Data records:
# # # # # # #
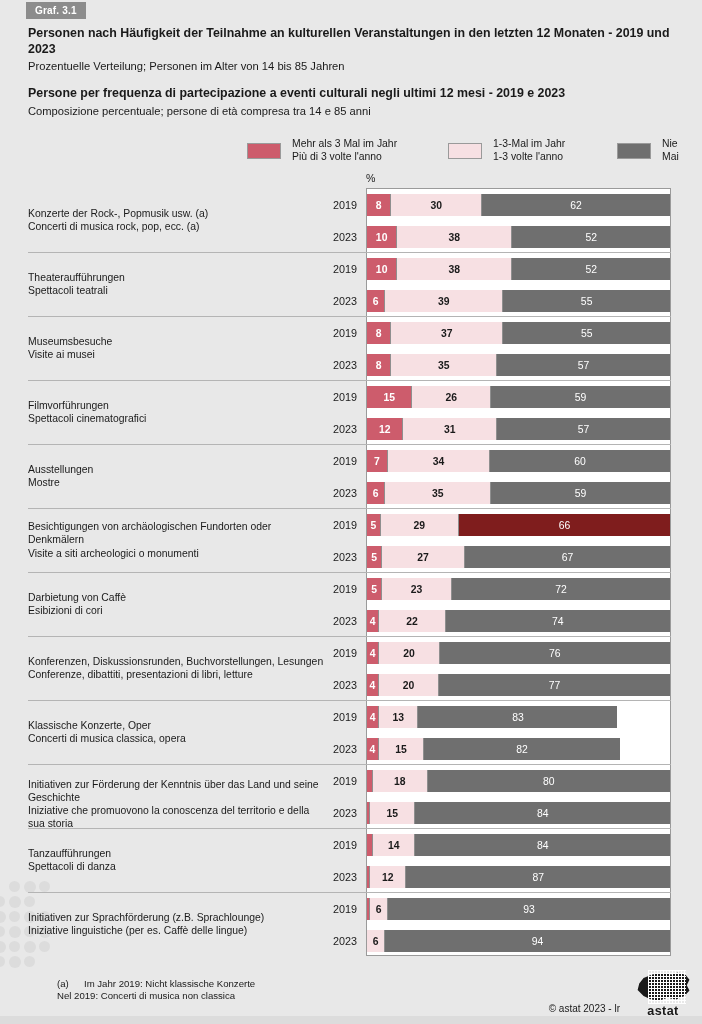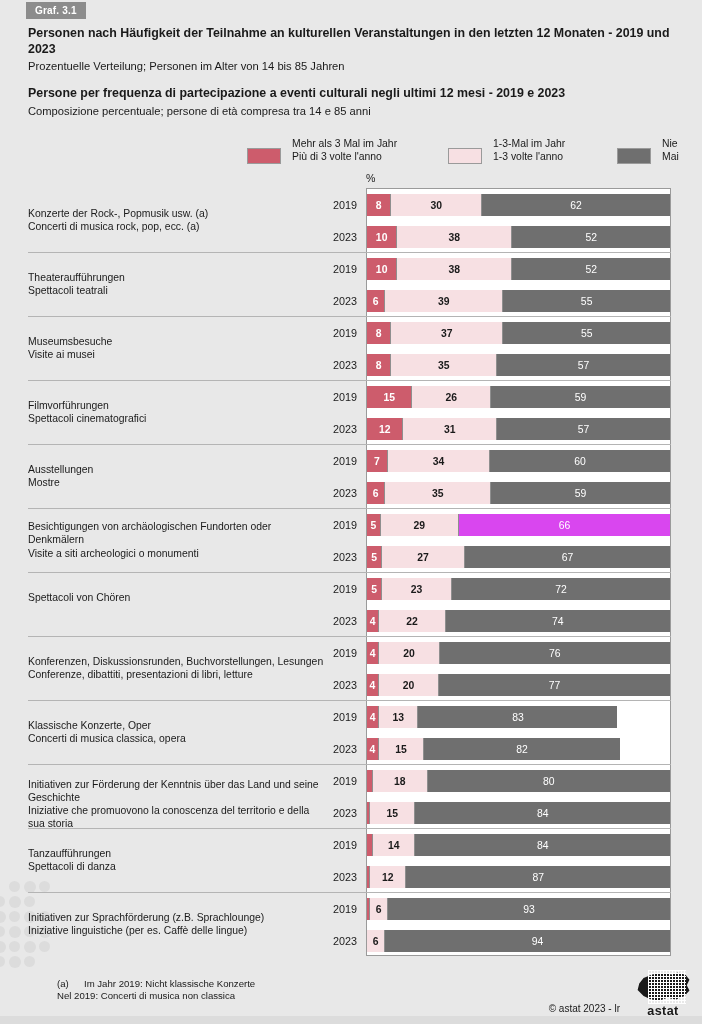--- a/index.html
+++ b/index.html
@@ -28,7 +28,7 @@
 
   
   #legend{position:absolute;top:137px;left:0;width:702px;height:32px;}
-  .leg-item{position:absolute;display:flex;align-items:flex-end;}
+  .leg-item{position:absolute;display:flex;align-items:center;}
   .leg-sw{width:32px;height:14px;border:1px solid #9a9a9a;flex:0 0 auto;margin-top:1px;}
   .leg-txt{margin-left:11px;font-size:10.4px;line-height:13.4px;white-space:nowrap;}
   #leg-0{left:247px;}

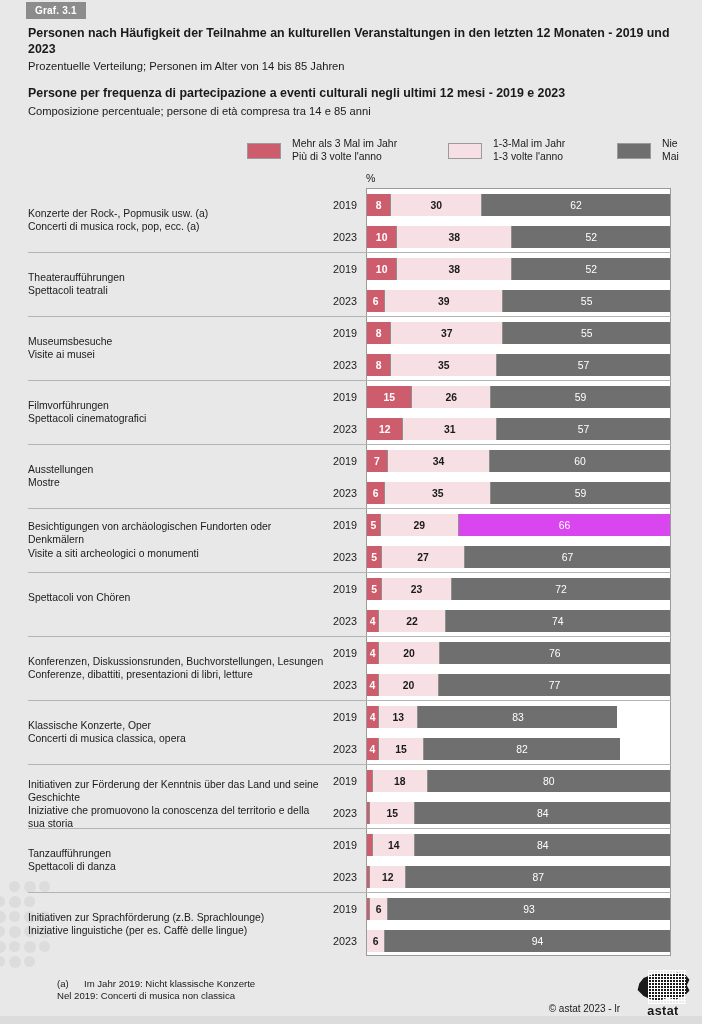--- a/index.html
+++ b/index.html
@@ -266,7 +266,7 @@
         <div class="bars">
           <div class="seg s0" style="width: 15.15px; background: rgb(205, 92, 108);">5</div>
           <div class="seg s1" style="width: 87.87px; background: rgb(247, 224, 227);">29</div>
-          <div class="seg s2" style="width: 237px; background: #d946ef;">66</div>
+          <div class="seg s2" style="width: 237px; background: #7f1d1d;">66</div>
         </div>
       </div>
       <div class="barrow" style="top: 38px;">

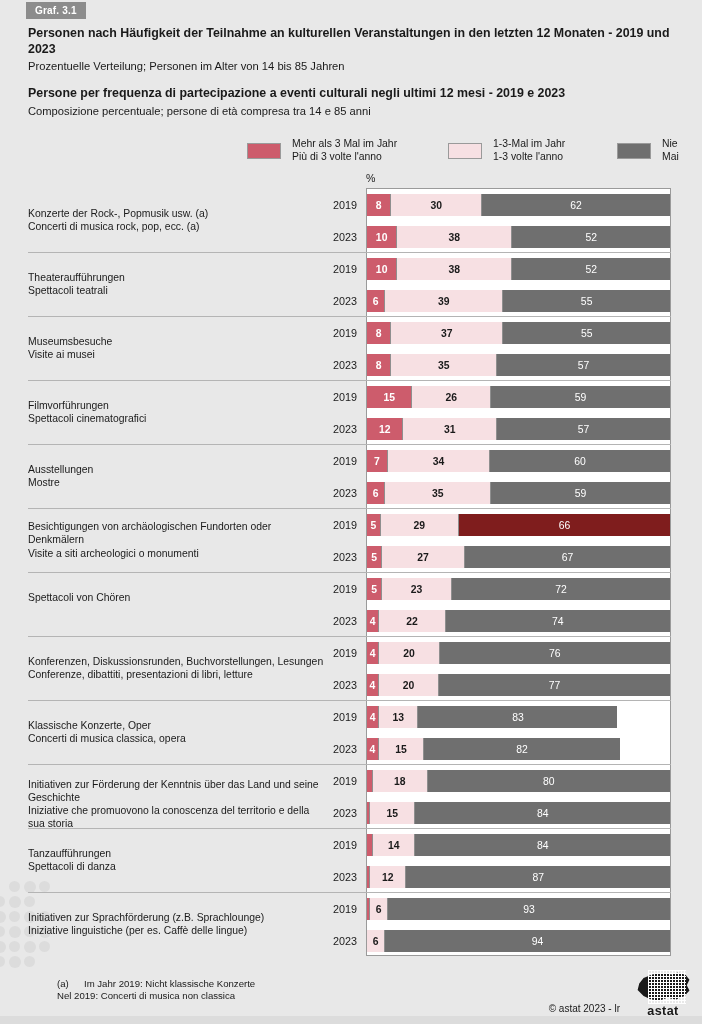--- a/index.html
+++ b/index.html
@@ -281,7 +281,7 @@
     <div class="grp" style="position: absolute; left: 0px; top: 384px; width: 702px; height: 64px;">
       <div class="grp-sep"></div>
       <div class="cat-label" style="top: 18.7969px;">
-        <div>Spettacoli von Chören</div>
+        <div>Darbietung von Caffè</div>
       </div>
       <div class="barrow" style="top: 6px;">
         <div class="yr">2019</div>

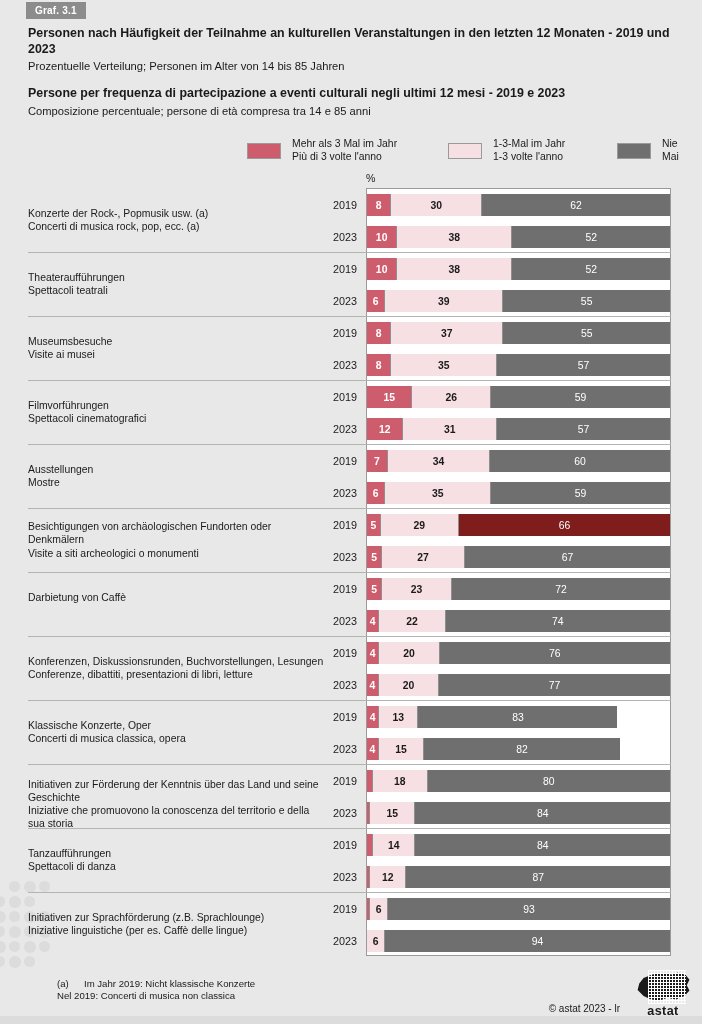--- a/index.html
+++ b/index.html
@@ -282,6 +282,7 @@
       <div class="grp-sep"></div>
       <div class="cat-label" style="top: 18.7969px;">
         <div>Darbietung von Caffè</div>
+        <div>Esibizioni di cori</div>
       </div>
       <div class="barrow" style="top: 6px;">
         <div class="yr">2019</div>

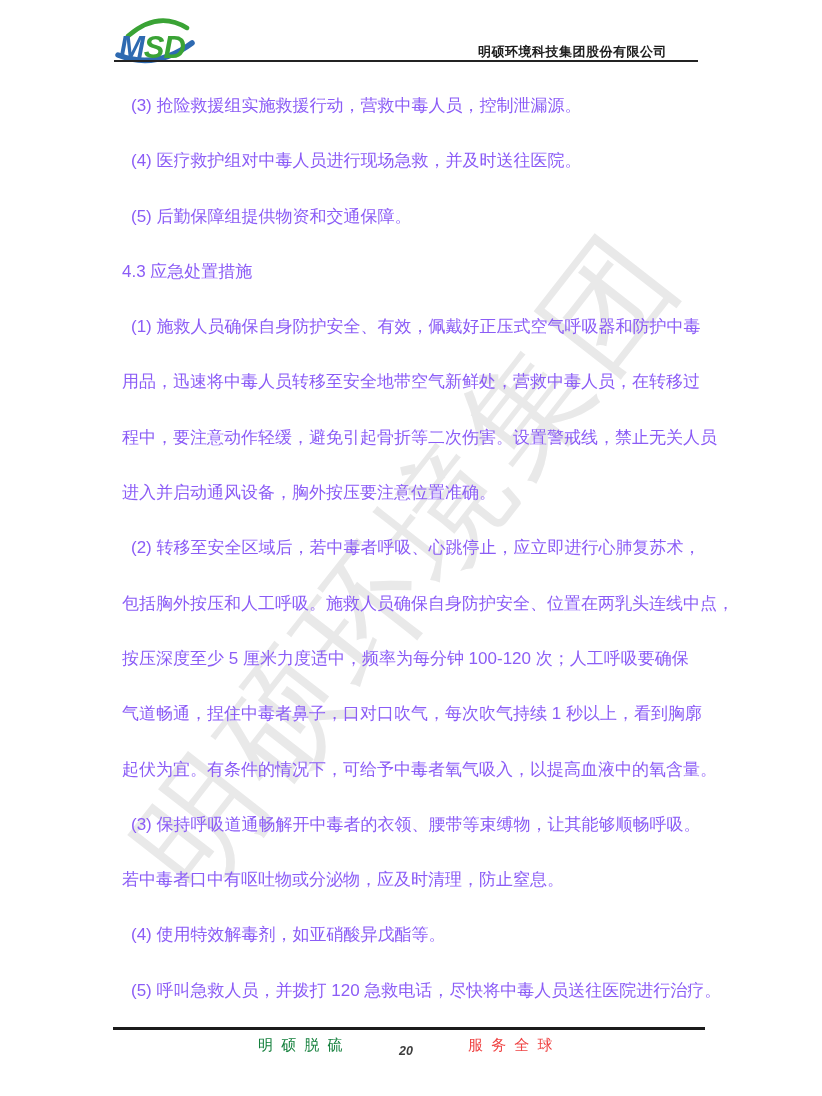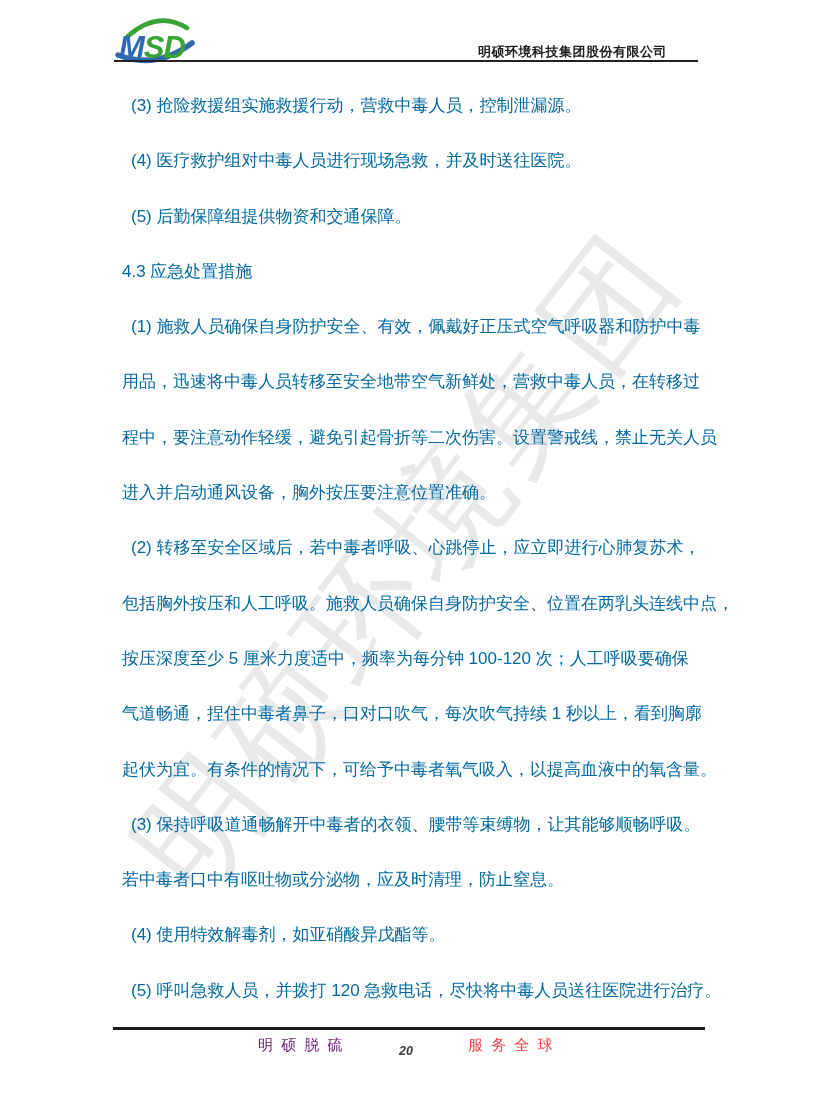--- a/index.html
+++ b/index.html
@@ -43,7 +43,7 @@
   }
   .line {
     height: 55.3px; line-height: 55.3px;
-    font-size: 17px; color: #0369a1;
+    font-size: 17px; color: #8b5cf6;
     white-space: nowrap;
   }
   .line.indent { padding-left: 9px; }

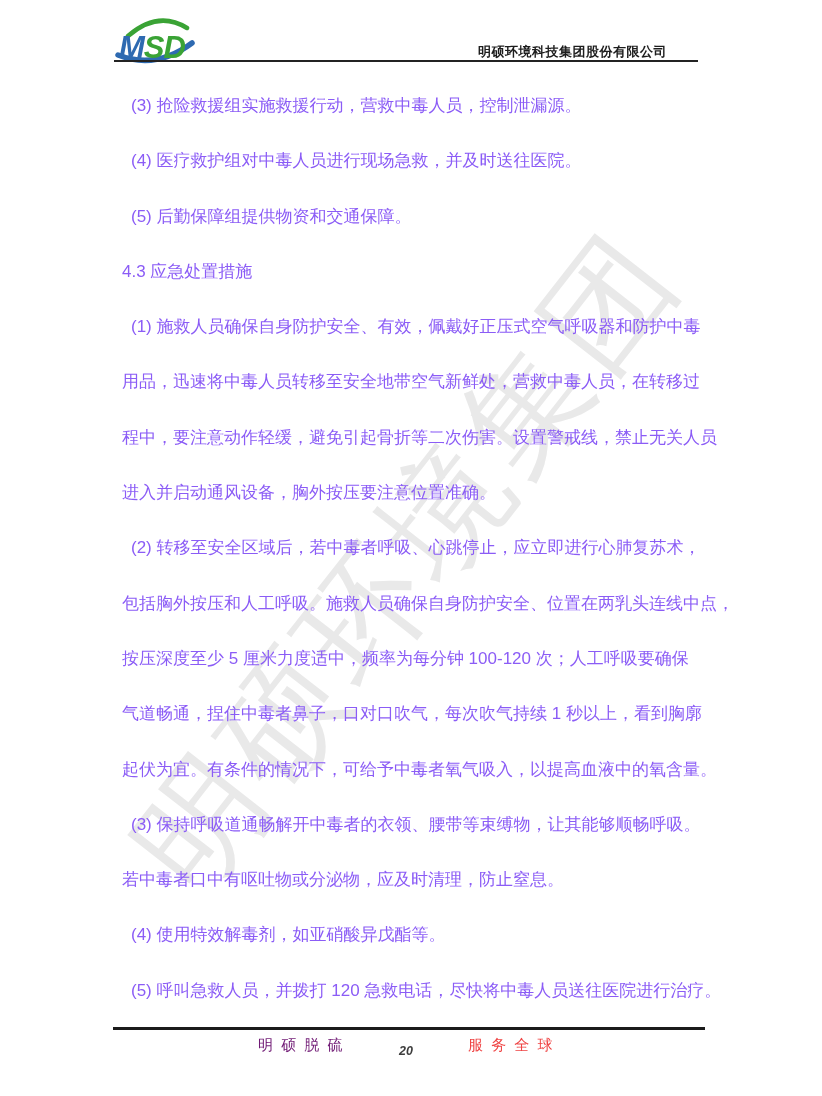--- a/index.html
+++ b/index.html
@@ -55,7 +55,7 @@
   }
   .footer-left {
     position: absolute; top: 1036px; left: 258px;
-    font-size: 15px; letter-spacing: 2px; color: #701a75; z-index: 2;
+    font-size: 15px; letter-spacing: 2px; color: #15803d; z-index: 2;
   }
   .footer-page {
     position: absolute; top: 1044px; left: 399px;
# # # # # # #
Please set down the records above word for word and omit their pictures.

--- a/index.html
+++ b/index.html
@@ -28,7 +28,7 @@
 
   
   #legend{position:absolute;top:137px;left:0;width:702px;height:32px;}
-  .leg-item{position:absolute;display:flex;align-items:flex-end;}
+  .leg-item{position:absolute;display:flex;align-items:center;}
   .leg-sw{width:32px;height:14px;border:1px solid #9a9a9a;flex:0 0 auto;margin-top:1px;}
   .leg-txt{margin-left:11px;font-size:10.4px;line-height:13.4px;white-space:nowrap;}
   #leg-0{left:247px;}

--- a/index.html
+++ b/index.html
@@ -266,7 +266,7 @@
         <div class="bars">
           <div class="seg s0" style="width: 15.15px; background: rgb(205, 92, 108);">5</div>
           <div class="seg s1" style="width: 87.87px; background: rgb(247, 224, 227);">29</div>
-          <div class="seg s2" style="width: 237px; background: #d946ef;">66</div>
+          <div class="seg s2" style="width: 237px; background: #7f1d1d;">66</div>
         </div>
       </div>
       <div class="barrow" style="top: 38px;">

--- a/index.html
+++ b/index.html
@@ -281,7 +281,7 @@
     <div class="grp" style="position: absolute; left: 0px; top: 384px; width: 702px; height: 64px;">
       <div class="grp-sep"></div>
       <div class="cat-label" style="top: 18.7969px;">
-        <div>Spettacoli von Chören</div>
+        <div>Darbietung von Caffè</div>
       </div>
       <div class="barrow" style="top: 6px;">
         <div class="yr">2019</div>

--- a/index.html
+++ b/index.html
@@ -282,6 +282,7 @@
       <div class="grp-sep"></div>
       <div class="cat-label" style="top: 18.7969px;">
         <div>Darbietung von Caffè</div>
+        <div>Esibizioni di cori</div>
       </div>
       <div class="barrow" style="top: 6px;">
         <div class="yr">2019</div>

--- a/index.html
+++ b/index.html
@@ -43,7 +43,7 @@
   }
   .line {
     height: 55.3px; line-height: 55.3px;
-    font-size: 17px; color: #0369a1;
+    font-size: 17px; color: #8b5cf6;
     white-space: nowrap;
   }
   .line.indent { padding-left: 9px; }

--- a/index.html
+++ b/index.html
@@ -55,7 +55,7 @@
   }
   .footer-left {
     position: absolute; top: 1036px; left: 258px;
-    font-size: 15px; letter-spacing: 2px; color: #701a75; z-index: 2;
+    font-size: 15px; letter-spacing: 2px; color: #15803d; z-index: 2;
   }
   .footer-page {
     position: absolute; top: 1044px; left: 399px;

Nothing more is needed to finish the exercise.